Óscar Dominguez


El pobre con plata más feliz que hay en Colombia tiene su centro de operaciones en la calle 36, entre carreras Trece y Séptima, de Bogotá.
Quizá para convocar la buena fortuna, instaló su despacho frente al descomunal edificio del Banco de Bogotá. Es posible que tenga cuenta bancaria allí para consignar el producto de su alegre mendicidad.
Solo recibe limosnas en horas de oficina, de lunes a viernes. Sábados y domingos, que trabajen los esclavos.
Para ahorrar silla, se sienta en el suelo, trajeado de acuerdo con el parte meteorológico que ha oído en la radio de un vecino de barrio.
Que no falte una bufanda graduada en mil inviernos, dos o tres suéteres toreados en mil aguaceros, medias gruesas, zapatos a prueba de charcos y una sonrisa que invita al caminante a redistribuir el ingreso.
Cuando colegas suyos de mendicidad pasan a su lado, nuestro hombre les regala la mejor de sus sonrisas, dándoles ánimo para soportar la inadecuada distribución de la riqueza.

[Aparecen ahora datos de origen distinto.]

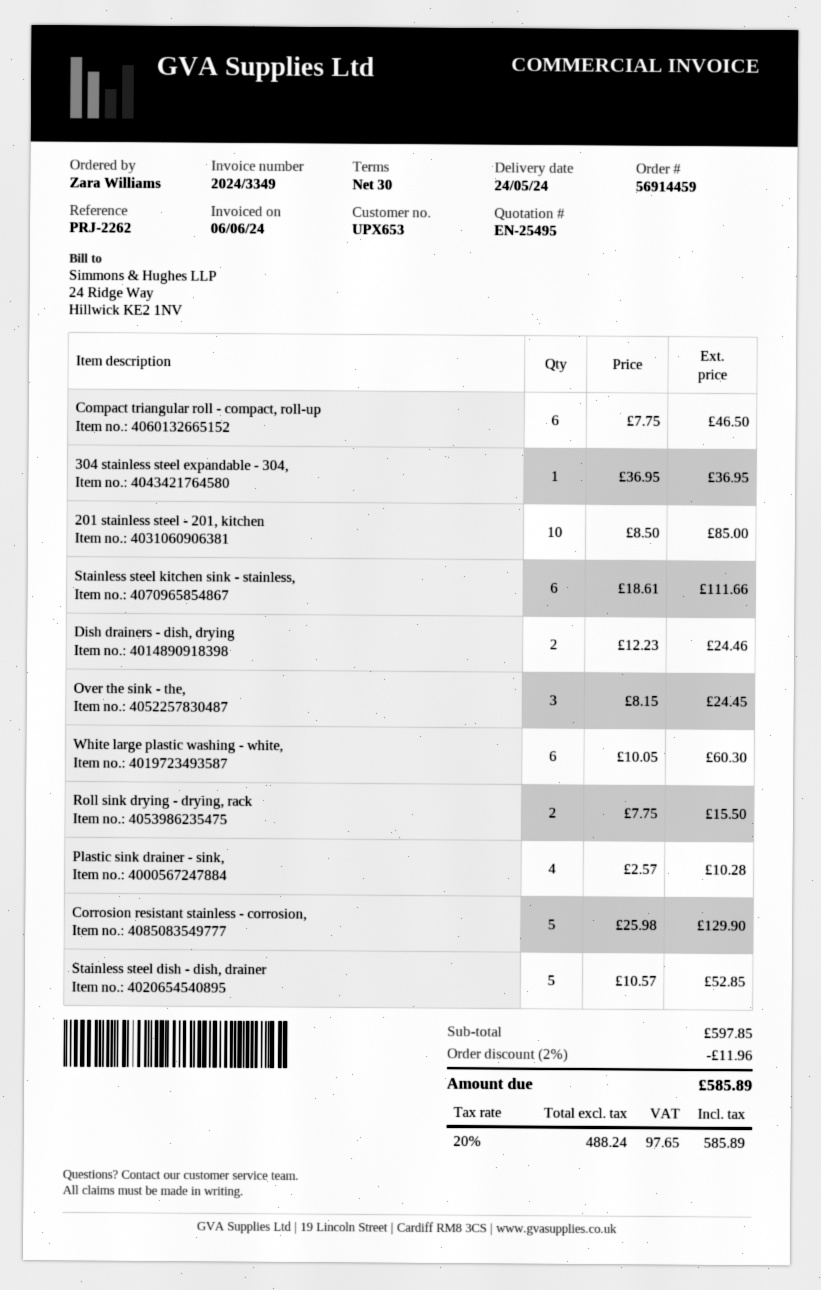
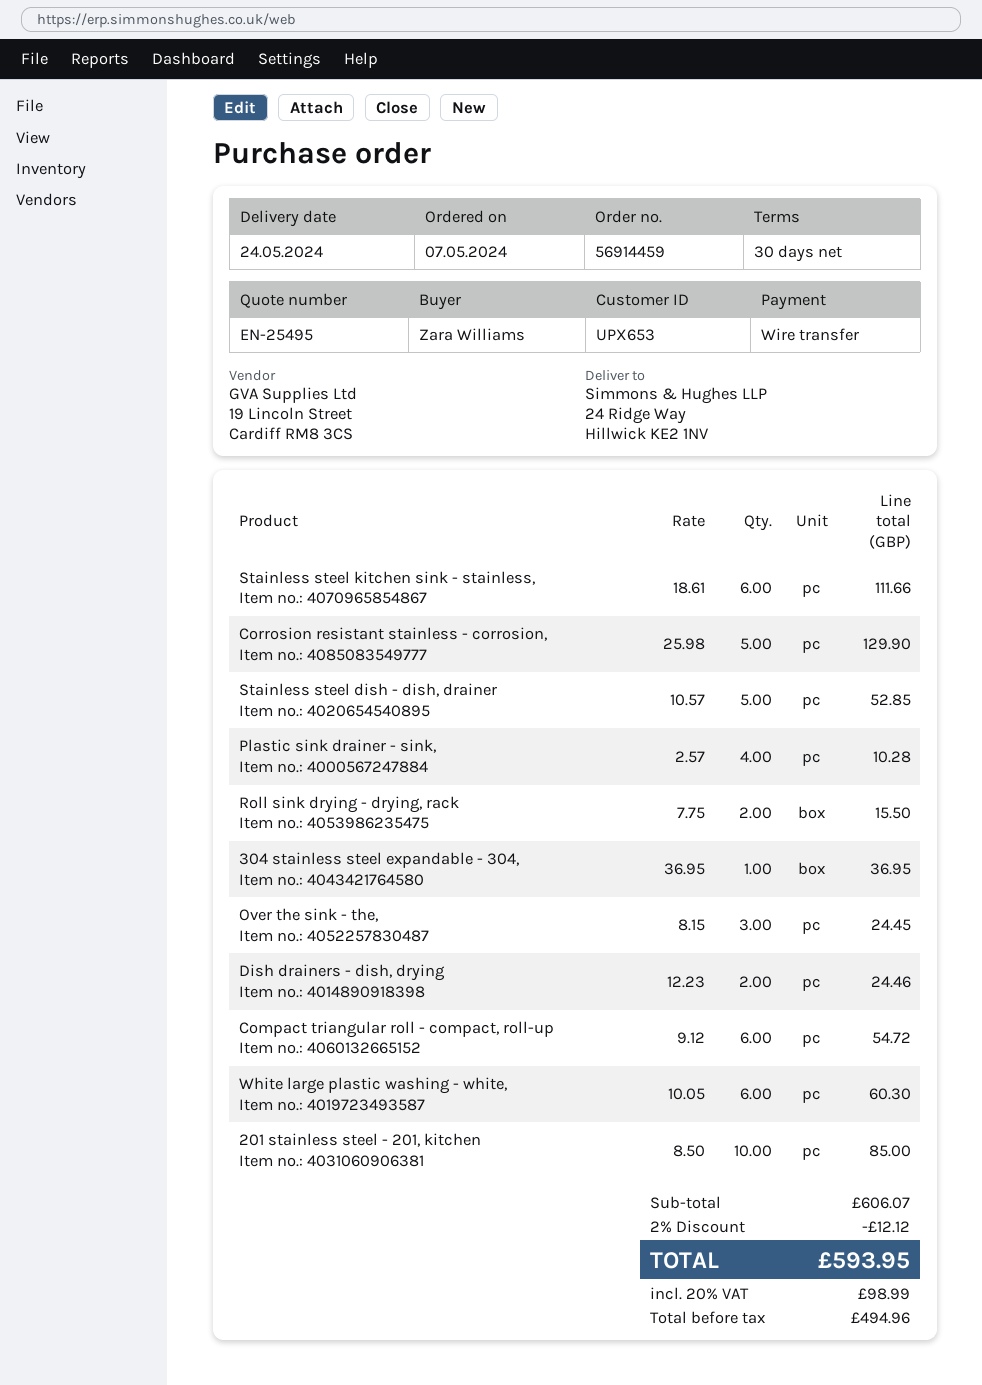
Compact triangular roll - compact, roll-up: 6 x 7.75 = 46.50 -> 6 x 9.12 = 54.72
subtotal: 597.85 -> 606.07
discount: 2% = 11.96 -> 2% = 12.12
net: 488.24 -> 494.96
tax: 20% = 97.65 -> 20% = 98.99
total: 585.89 -> 593.95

Jamás pierde el genio. Con profesionalismo y elegancia, extiende su tarrito en el que los terrestres depositan sus monedas. No tiene prohibido dar billetes, pero qué importa: una moneda es un billete que no suena.

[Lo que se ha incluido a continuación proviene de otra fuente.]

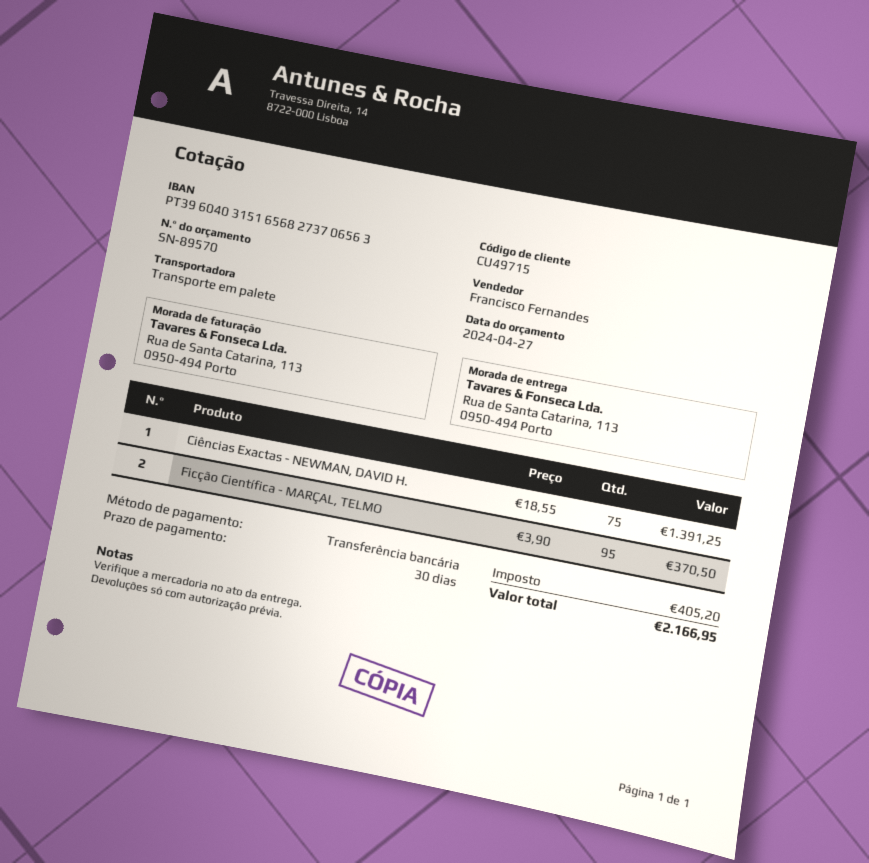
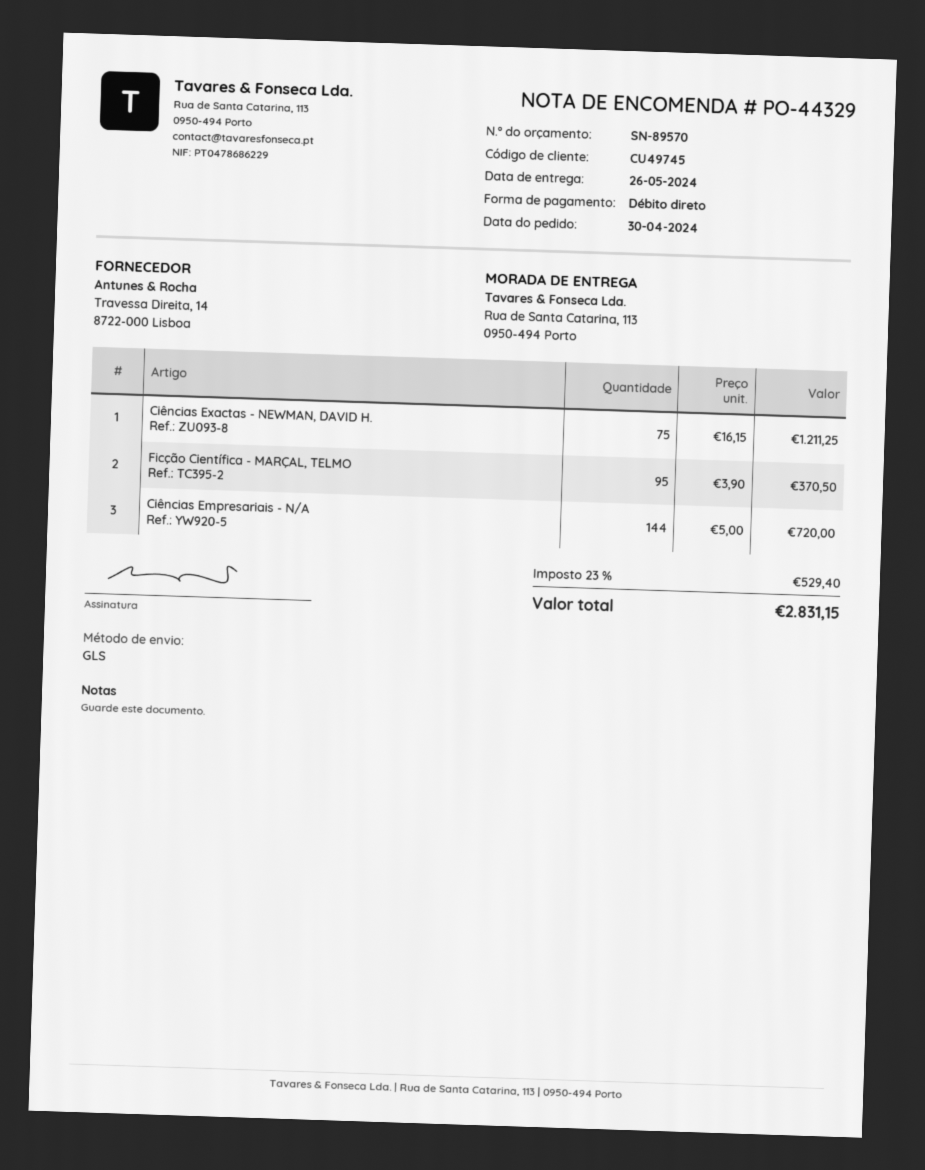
customer number: CU49715 -> CU49745
payment method: bank transfer -> direct debit
shipping method: pallet freight -> GLS
Ciências Exactas - NEWMAN, DAVID H.: 75 x 18.55 = 1391.25 -> 75 x 16.15 = 1211.25
Ciências Empresariais - N/A: none -> 144 x 5.00 = 720.00
tax: 405.20 -> 529.40
total: 2166.95 -> 2831.15

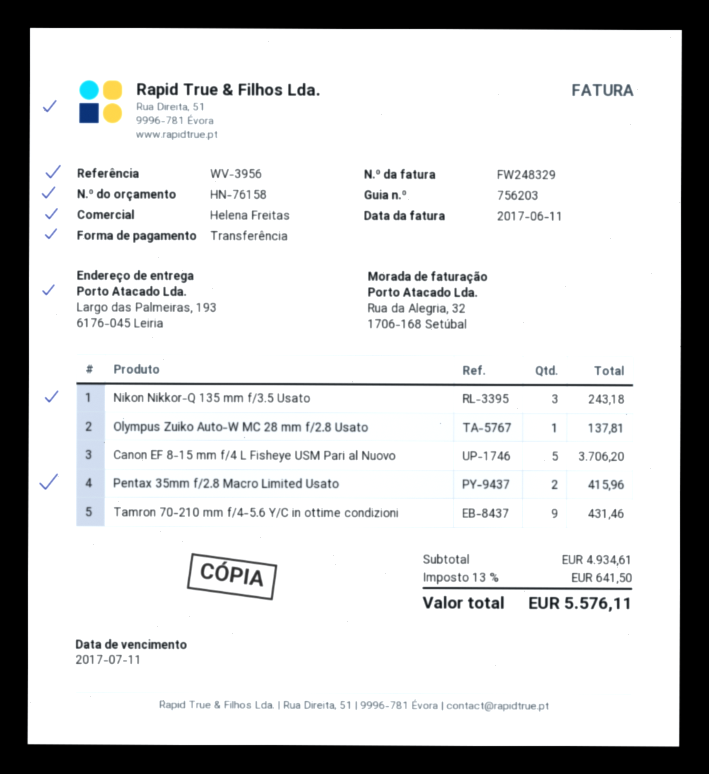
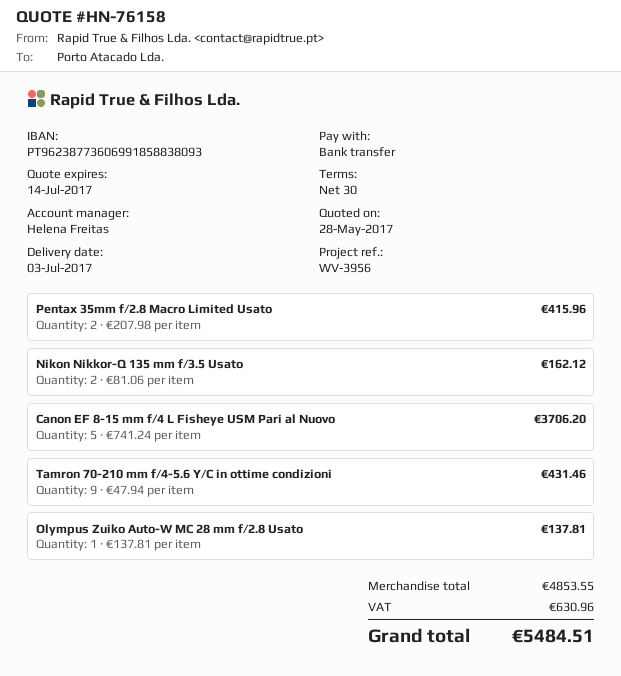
Nikon Nikkor-Q 135 mm f/3.5 Usato: 3 for 243.18 -> 2 for 162.12
subtotal: 4934.61 -> 4853.55
tax: 641.50 -> 630.96
total: 5576.11 -> 5484.51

Con frecuencia retira algunas monedas para que su riqueza no resulte incómoda y desaliente nuevas consignaciones.
Además, para dejarse comprar, la leche o el pan jamás preguntan si las van a adquirir con billetes o en metálico.
Tres o cuatro naranjas aguardan el momento de que el hombre las despache durante la jornada. En días de sol intenso, compra agua en la tienda de su esquina. Nada de agua tomada de la canilla o la llave del acueducto. Puede estar contaminada.
A este pordiosero no le duele una muela. Si a todo esto se agrega que ignora la existencia del predial y del IVA y que tiene claro que ningún Minhacienda le meterá la mano al bolsillo, no cabe duda de que estamos ante un pobre con plata.
De pronto leyó un día de vacaciones el aviso inverosímil que comerciantes del sector colocaron a dos cuadras de su despacho, en la esquina de la Calle 34 con Caracas: "Terminantemente prohibido dar limosnas". Por eso se colocó lejos de esa peligrosa jurisdicción.
Un día, una desconocida fuerza de las circunstancias me hizo violar ese mandato claro de no dar limosna allí.
Al mediodía, en momentos en que el hambre acosa y, por tanto, disminuye la solidaridad, fui abordado por un mendigo que me extendía la mano.
En fracción de segundos sentí que una moneda se agitó en mi bolsillo derecho, como instándome a ser generoso.
En el camino, recordé que era apenas una moneda de diez pesos que había llegado al pantalón por alguna inexplicable inercia.
Los mínimos diez pesos me hicieron dudar de seguir adelante con mi iniciada caridad cristiana. A cualquiera le da pena regalar diez pesos.
Entonces se me ocurrió una idea de veras iluminante: agarré una moneda de 200, pero antes de hacerla cambiar de dueño le dije a mi interlocutor, como disculpándome de semejante tacañería: - Perdone la cantidad, pero me cogió al final de quincena.
El hombre, con una cortesía propia de quien se leyó íntegra la urbanidad de Carreño, tomó la pequeña moneda, le decretó una desapacible sonrisa de consideración, y me la devolvió con esta frase:
- ¿Sabe, qué señor? Quédese usted con ella. De pronto lo saca de algún apuro. Por ejemplo, ¡le puede servir para una llamada telefónica!